The unhistorical nature of Baur's theory is evinced by a variety of considerations. It is indicated by the concensus of thought and feeling in the latter part of the second century. If the antagonism between Paul and the other apostles was the most conspicuous fact in the annals of early Christianity, how happened it that the knowledge of it had so soon and so thoroughly faded away throughout the length and breadth of catholic Christendom? How happened it that Irenaeus and the contemporary Fathers had no thought of such an antagonism as having ever existed? Again, Baur's theory runs into the incredible in the insinuations which it makes against the character of the apostles. While there is no need to idealize these men, it is rational to conclude, from the impress which they made, that they were men of great moral earnestness and spiritual elevation. Surely we may credit men of such grand achievement with a fair degree of honesty and magnanimity. Now, the words of Paul show that the apostles, even the chief of them, acknowledged him to his face, and pledged their friendship. What, then, is to be thought of a speculation which asks us to conclude, that, in gross violation of this friendly profession, they were capable of indulging covert and malicious thrusts at the character and work of Paul? Again, the unhistorical nature of Baur's theory is indicated by the desperate dealing with the apostolic writings to which he is driven. In maintaining his position, he is constrained to make a wholesale onslaught against the New Testament, and to impeach the genuineness of books concerning which the early Church entertained no doubt, and against which a valid objection has never been urged. To say nothing about the Gospels, he is obliged to reject all the general Epistles and all but four of Paul's Epistles. It also argues against his theory, that he finds it expedient to make so much of writings like the pseudo-Clementine, --writings representing, at most, an obscure heretical sect, and no more entitled to serve as an index of primitive Christianity, than Mormonism is to stand as an exponent of original Protestantism.
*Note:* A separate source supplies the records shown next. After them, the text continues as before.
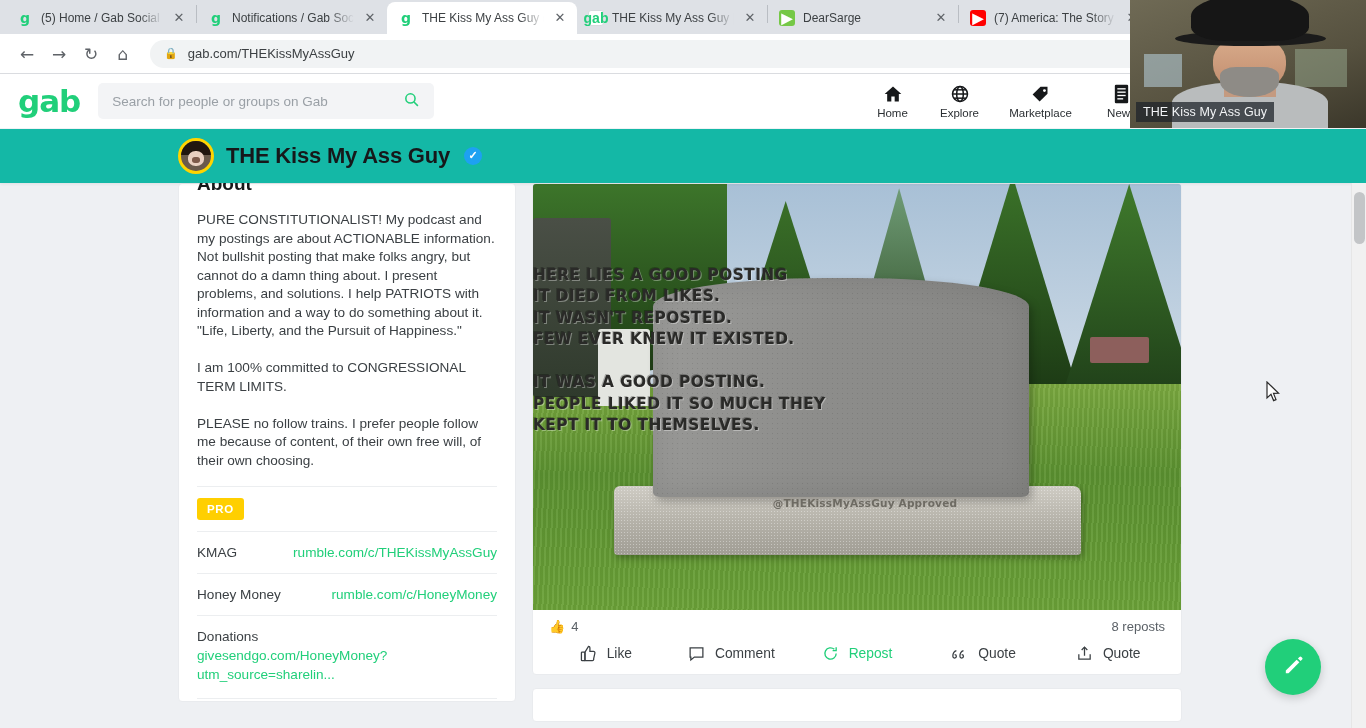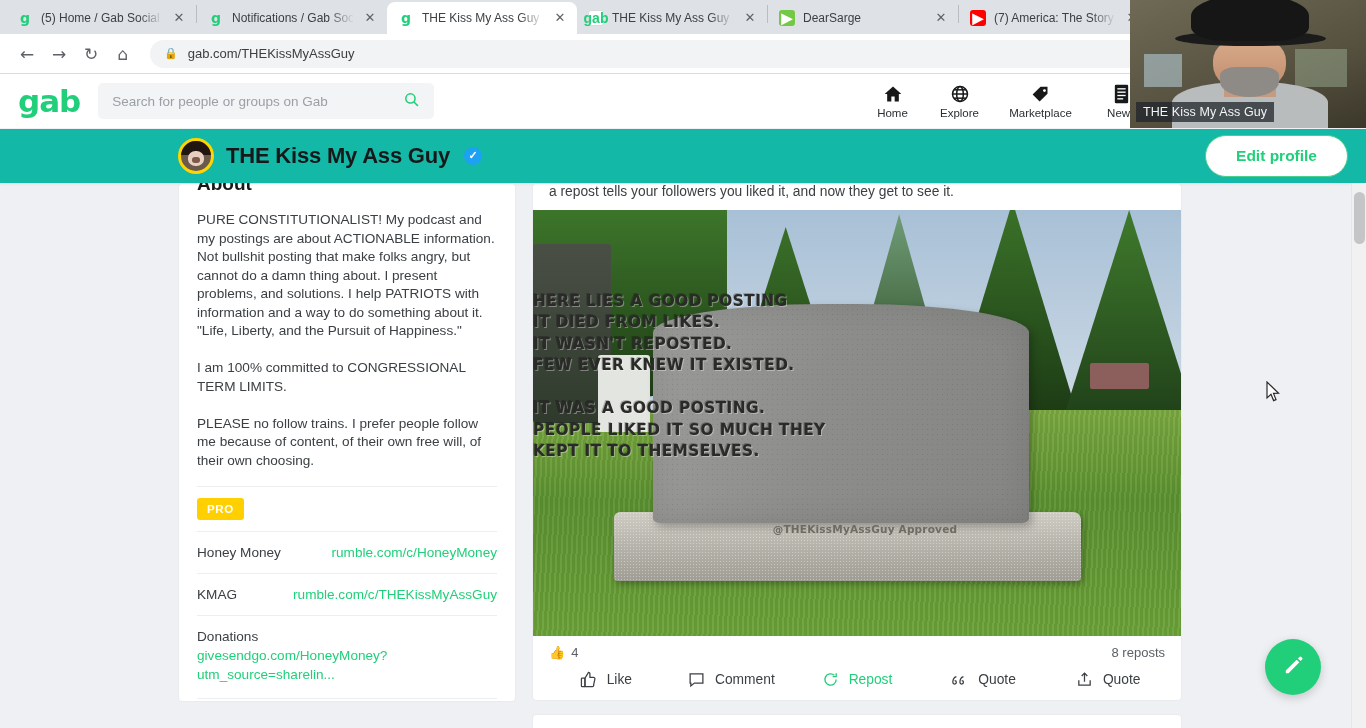"Edit profile" div.edit-profile { html: <div>Edit profile</div> -> none }
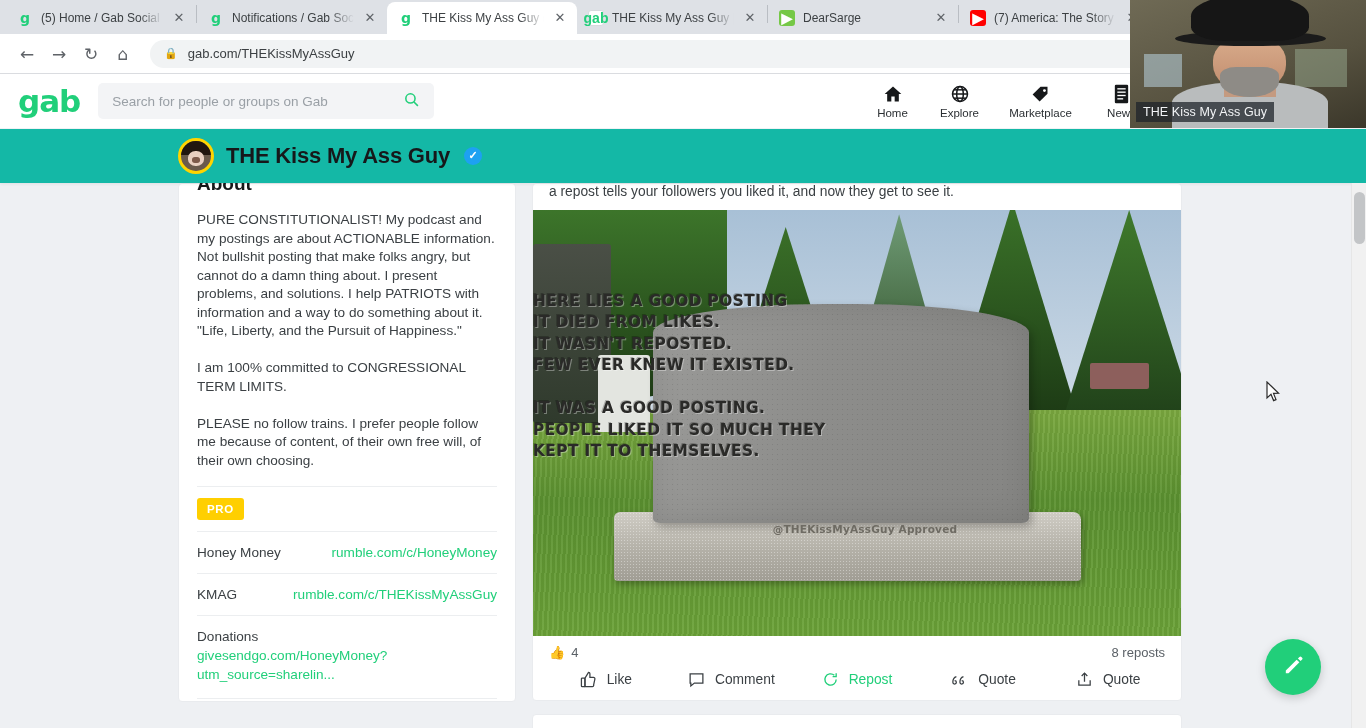"a repost tells your followers" div.post-text-clip { html: <div> <span>a repost tells your followers you liked it, and now they get to see it.</span> </div> -> none }
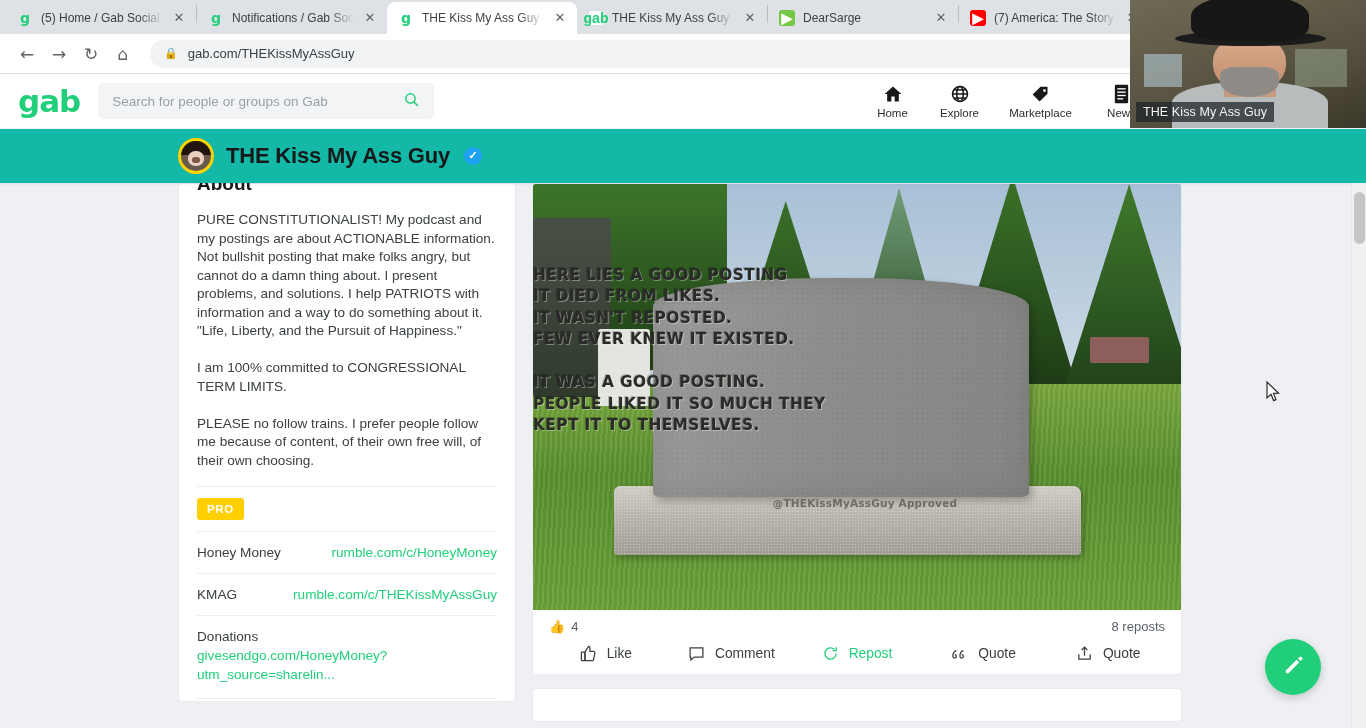"Honey Money" div.field-row { order: before "KMAG" -> after "KMAG" }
The four Epistles of Paul whose genuineness is conceded by Baur are Romans, First and Second Corinthians, and Galatians. To limit the evidence in the case to these four writings is in itself an exceedingly arbitrary procedure. But Baur's arbitrariness goes a step farther. He takes apologetic passages in Paul's writings, as giving the absolute type of what Paul was in general. Now, unless the apostle is to be thrown entirely out of the category of ordinary humanity, this is an unwarranted procedure. No one, for example, would look for the complete attitude of Luther toward good works in passages which he penned in the full blaze of his indignation against the Pharisaic and commercial view of justification. Paul, indeed, wrote with a much steadier hand than Luther; still it is intrinsically probable, that, in cases where no definite issue was raised, and no principle was openly at stake, he appeared rather more tolerant toward Jewish peculiarities than he did in an express effort to combat the delusion that the yoke of Jewish ceremonialism must be bound to the necks of all converts to Christianity. It is plainly a one-sided polemic, which freely charges the other apostles with inconsistencies, but allows to Paul no flexibility in addressing himself to differing circumstances, and well-nigh denies him the prerogative to indulge any change of moods.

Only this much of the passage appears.